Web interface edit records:
::::::::::
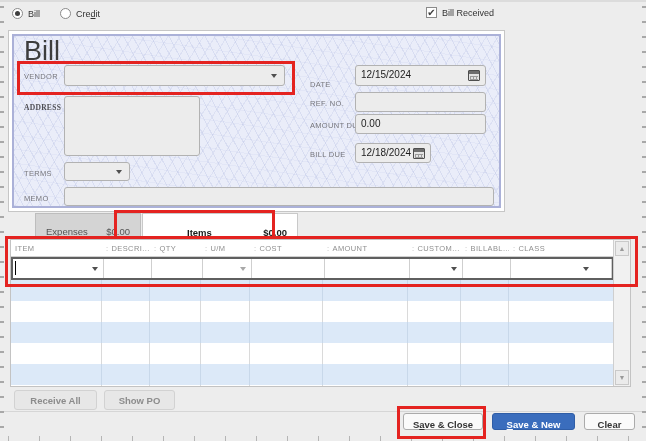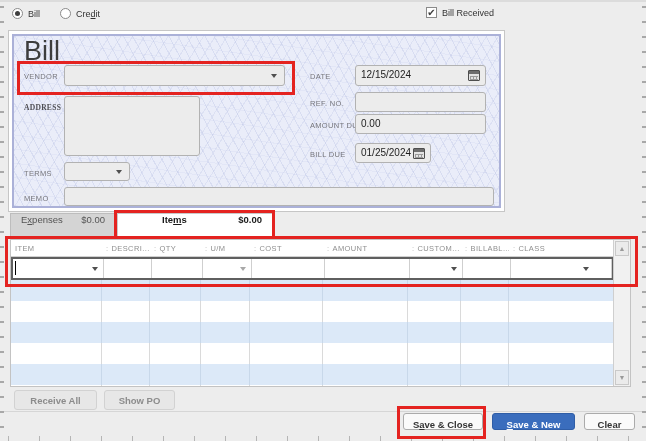--- a/index.html
+++ b/index.html
@@ -122,7 +122,7 @@
     <span class="arrow"></span>
   </div>
 
-  <div class="flabel" style="left:310px;top:72px;">DATE</div>
+  <div class="flabel" style="left:310px;top:80px;">DATE</div>
   <div class="field" style="left:355px;top:65px;width:131px;height:21px;">
     <span>12/15/2024</span>
     <span class="cal"></span>

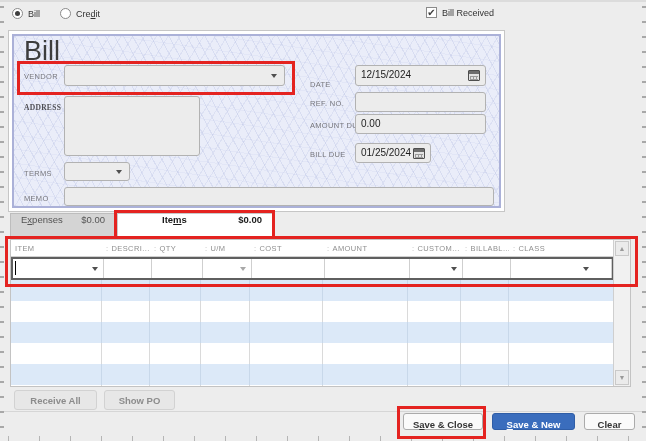--- a/index.html
+++ b/index.html
@@ -145,7 +145,7 @@
 
   <div class="flabel" style="left:310px;top:150px;">BILL DUE</div>
   <div class="field" style="left:355px;top:143px;width:76px;height:20px;">
-    <span>01/25/2024</span>
+    <span>12/18/2024</span>
     <span class="cal"></span>
   </div>
 

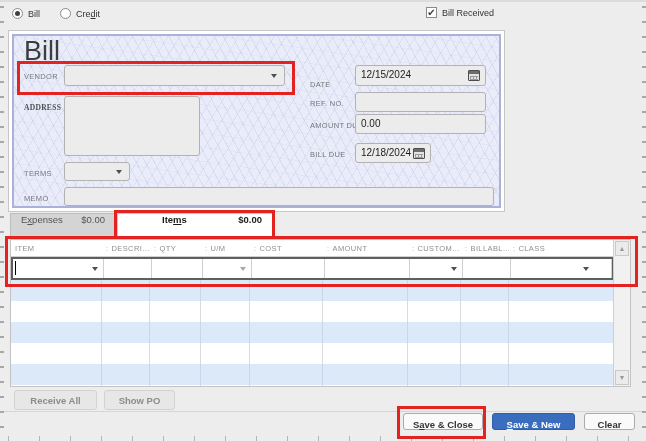--- a/index.html
+++ b/index.html
@@ -52,7 +52,7 @@
 
   
   .tab { position:absolute; top:213px; height:25px; font-size:9.5px; display:flex;
-    align-items:flex-start; justify-content:space-between; padding:0 10px; }
+    align-items:flex-end; justify-content:space-between; padding:0 10px;margin-left:25px; }
   .tab-expenses { left:10px; width:106px; background:#d4d4d4; border:1px solid #bdbdbd;
     color:#555; }
   .tab-items { left:117px; width:156px; background:#fff; border:1px solid #c9c9c9; border-bottom:none;

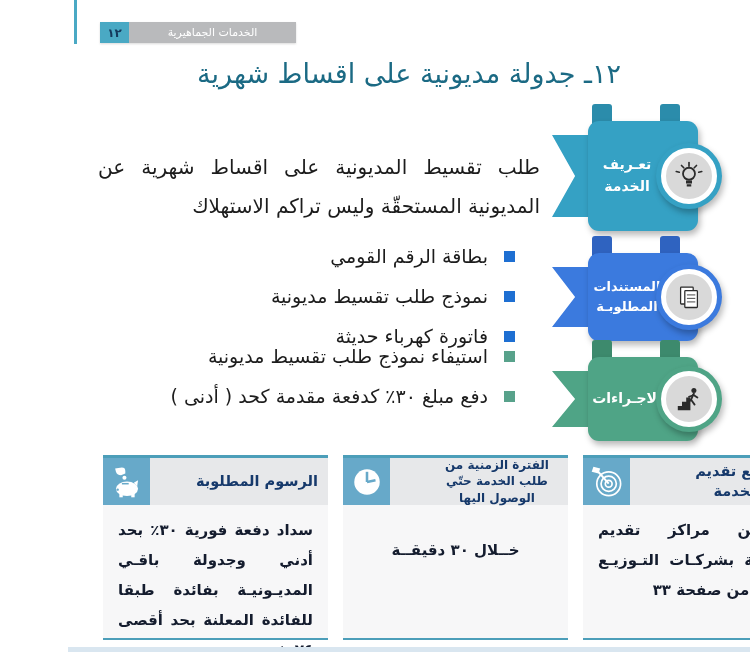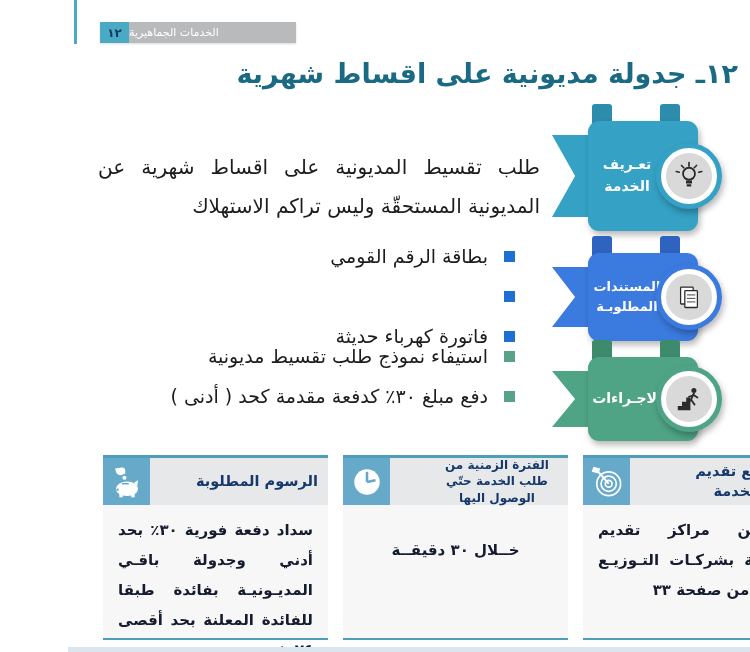--- a/index.html
+++ b/index.html
@@ -11,7 +11,7 @@
   .edge-accent { position:absolute; left:6px; top:0; width:3px; height:44px; background:#4aa9c4; }
   .header-bar { position:absolute; left:32px; top:22px; width:196px; height:21px; background:#b9babc; display:flex; direction:ltr; box-shadow:0 1px 2px rgba(0,0,0,.15); }
   .num-box { width:29px; height:21px; background:#4aa9c4; color:#14395c; font-weight:bold; font-size:12px; display:flex; align-items:center; justify-content:center; }
-  .bar-label { flex:1; color:#ffffff; font-size:11px; line-height:21px; text-align:left; letter-spacing:.5px; }
+  .bar-label { flex:1; color:#ffffff; font-size:11px; line-height:21px; text-align:center; letter-spacing:.5px; }
 
   
   .page-title { position:absolute; top:58px; right:12px; left:12px; text-align:right; color:#1b6a84; font-size:27px; font-weight:bold; direction:rtl; }

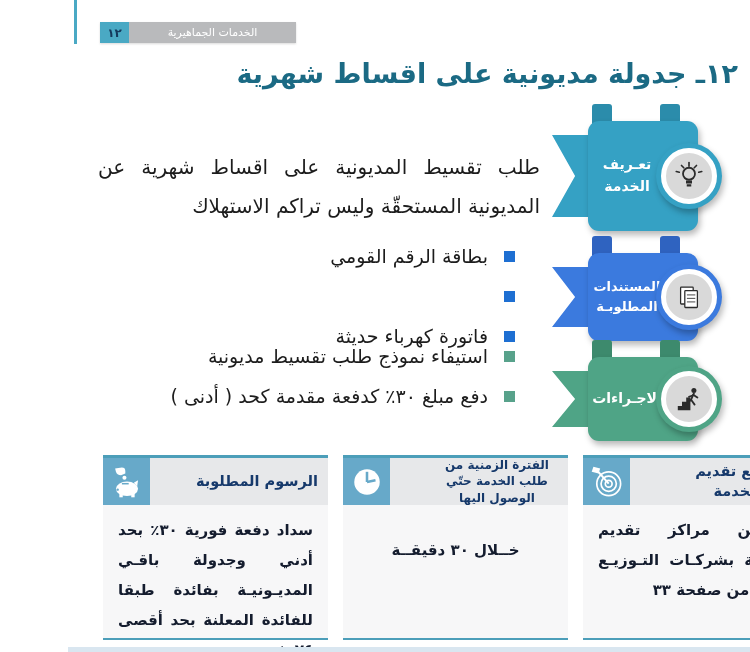--- a/index.html
+++ b/index.html
@@ -14,7 +14,7 @@
   .bar-label { flex:1; color:#ffffff; font-size:11px; line-height:21px; text-align:center; letter-spacing:.5px; }
 
   
-  .page-title { position:absolute; top:58px; right:12px; left:12px; text-align:right; color:#1b6a84; font-size:27px; font-weight:bold; direction:rtl; }
+  .page-title { position:absolute; top:58px; right:12px; left:12px; text-align:center; color:#1b6a84; font-size:27px; font-weight:normal; direction:rtl; }
 
   
   .definition-text { position:absolute; top:148px; right:210px; left:30px; direction:rtl; text-align:justify; font-size:20px; line-height:39px; color:#1c1c1c; }

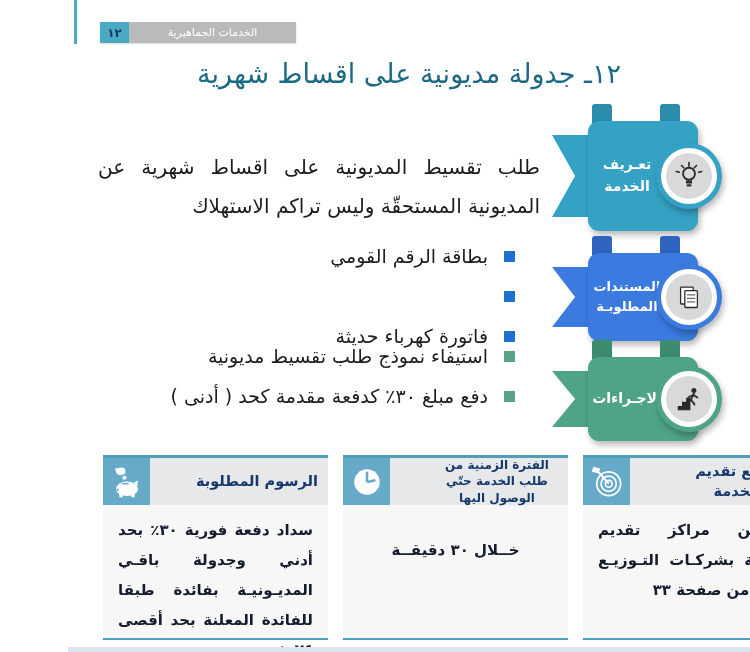--- a/index.html
+++ b/index.html
@@ -81,6 +81,7 @@
     </div>
     <div class="bullet-item">
       <span class="bullet-sq bullet-blue"></span>
+      <span>نموذج طلب تقسيط مديونية</span>
     </div>
     <div class="bullet-item">
       <span class="bullet-sq bullet-blue"></span>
::::::::::
* _Task details_: Write out again every line above exactly as given; the pictures do not belong in the copy.

* _Solution_:
--- a/index.html
+++ b/index.html
@@ -122,7 +122,7 @@
     <span class="arrow"></span>
   </div>
 
-  <div class="flabel" style="left:310px;top:72px;">DATE</div>
+  <div class="flabel" style="left:310px;top:80px;">DATE</div>
   <div class="field" style="left:355px;top:65px;width:131px;height:21px;">
     <span>12/15/2024</span>
     <span class="cal"></span>

--- a/index.html
+++ b/index.html
@@ -145,7 +145,7 @@
 
   <div class="flabel" style="left:310px;top:150px;">BILL DUE</div>
   <div class="field" style="left:355px;top:143px;width:76px;height:20px;">
-    <span>01/25/2024</span>
+    <span>12/18/2024</span>
     <span class="cal"></span>
   </div>
 

--- a/index.html
+++ b/index.html
@@ -52,7 +52,7 @@
 
   
   .tab { position:absolute; top:213px; height:25px; font-size:9.5px; display:flex;
-    align-items:flex-start; justify-content:space-between; padding:0 10px; }
+    align-items:flex-end; justify-content:space-between; padding:0 10px;margin-left:25px; }
   .tab-expenses { left:10px; width:106px; background:#d4d4d4; border:1px solid #bdbdbd;
     color:#555; }
   .tab-items { left:117px; width:156px; background:#fff; border:1px solid #c9c9c9; border-bottom:none;

--- a/index.html
+++ b/index.html
@@ -11,7 +11,7 @@
   .edge-accent { position:absolute; left:6px; top:0; width:3px; height:44px; background:#4aa9c4; }
   .header-bar { position:absolute; left:32px; top:22px; width:196px; height:21px; background:#b9babc; display:flex; direction:ltr; box-shadow:0 1px 2px rgba(0,0,0,.15); }
   .num-box { width:29px; height:21px; background:#4aa9c4; color:#14395c; font-weight:bold; font-size:12px; display:flex; align-items:center; justify-content:center; }
-  .bar-label { flex:1; color:#ffffff; font-size:11px; line-height:21px; text-align:left; letter-spacing:.5px; }
+  .bar-label { flex:1; color:#ffffff; font-size:11px; line-height:21px; text-align:center; letter-spacing:.5px; }
 
   
   .page-title { position:absolute; top:58px; right:12px; left:12px; text-align:right; color:#1b6a84; font-size:27px; font-weight:bold; direction:rtl; }

--- a/index.html
+++ b/index.html
@@ -14,7 +14,7 @@
   .bar-label { flex:1; color:#ffffff; font-size:11px; line-height:21px; text-align:center; letter-spacing:.5px; }
 
   
-  .page-title { position:absolute; top:58px; right:12px; left:12px; text-align:right; color:#1b6a84; font-size:27px; font-weight:bold; direction:rtl; }
+  .page-title { position:absolute; top:58px; right:12px; left:12px; text-align:center; color:#1b6a84; font-size:27px; font-weight:normal; direction:rtl; }
 
   
   .definition-text { position:absolute; top:148px; right:210px; left:30px; direction:rtl; text-align:justify; font-size:20px; line-height:39px; color:#1c1c1c; }

--- a/index.html
+++ b/index.html
@@ -81,6 +81,7 @@
     </div>
     <div class="bullet-item">
       <span class="bullet-sq bullet-blue"></span>
+      <span>نموذج طلب تقسيط مديونية</span>
     </div>
     <div class="bullet-item">
       <span class="bullet-sq bullet-blue"></span>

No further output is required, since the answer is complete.